[Task material]:
______________________________

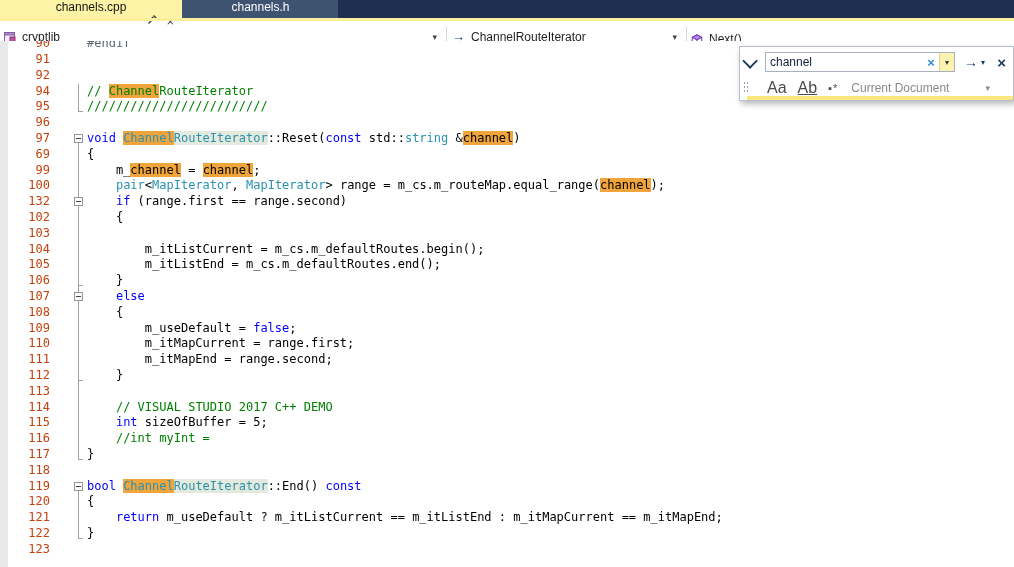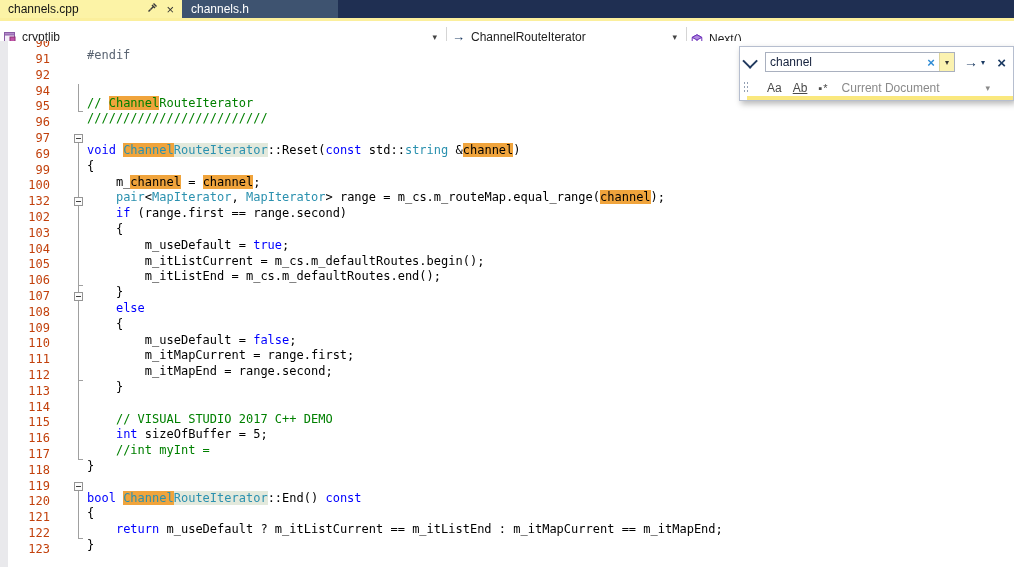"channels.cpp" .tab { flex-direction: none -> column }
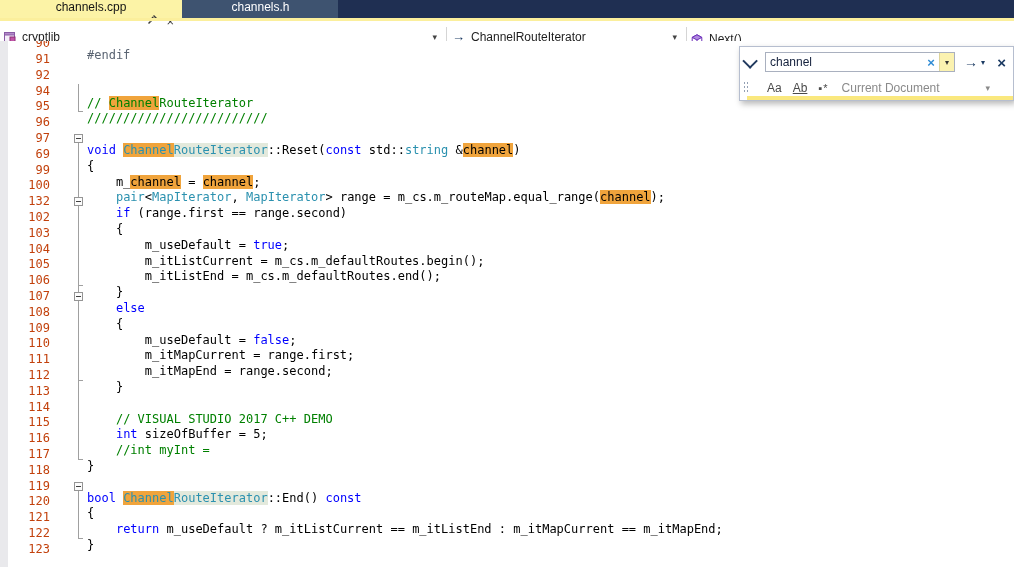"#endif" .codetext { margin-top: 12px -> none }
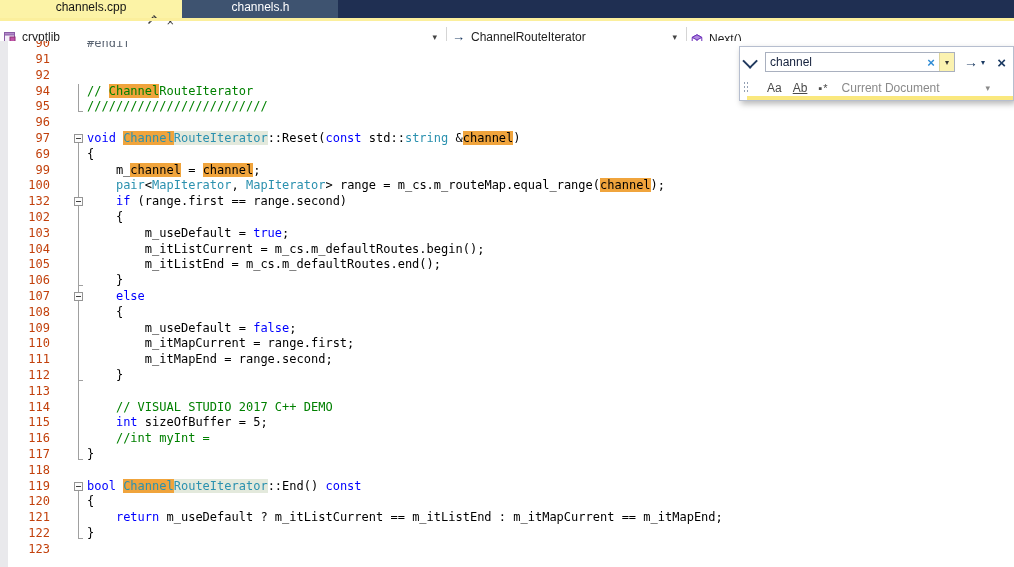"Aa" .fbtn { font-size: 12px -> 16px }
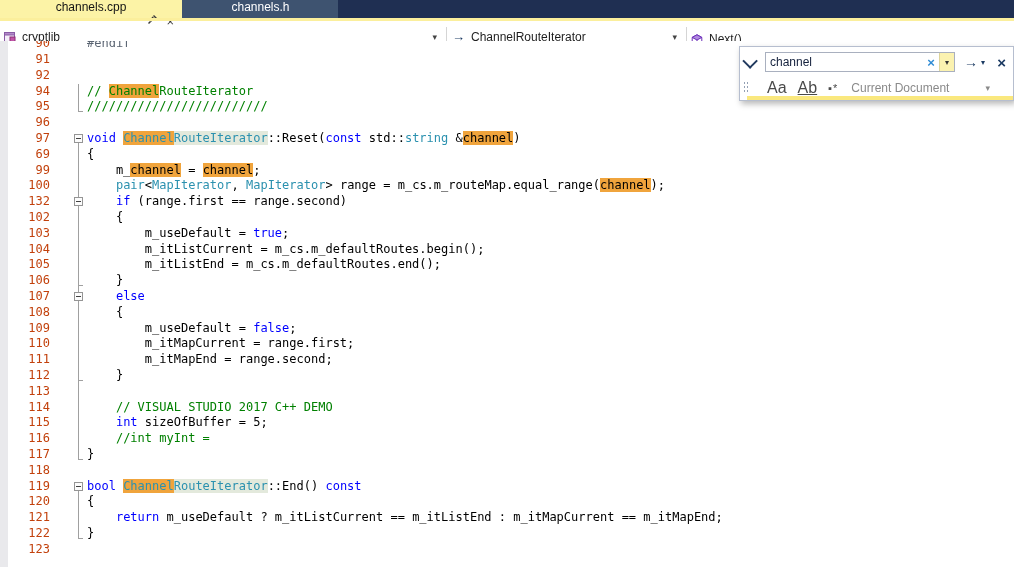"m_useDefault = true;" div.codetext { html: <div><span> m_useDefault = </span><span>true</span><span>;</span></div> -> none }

______________________________

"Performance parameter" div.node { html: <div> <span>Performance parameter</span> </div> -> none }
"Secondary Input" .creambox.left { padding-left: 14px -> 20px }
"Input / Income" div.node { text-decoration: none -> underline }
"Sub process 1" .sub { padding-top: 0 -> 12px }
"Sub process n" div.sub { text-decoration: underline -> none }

______________________________

[Task goal]:
All lines in the records with the string "Input" should be copied out.

[Finished exercise]:
"Secondary Input" .creambox.left { padding-left: 14px -> 20px }
"Input / Income" div.node { text-decoration: none -> underline }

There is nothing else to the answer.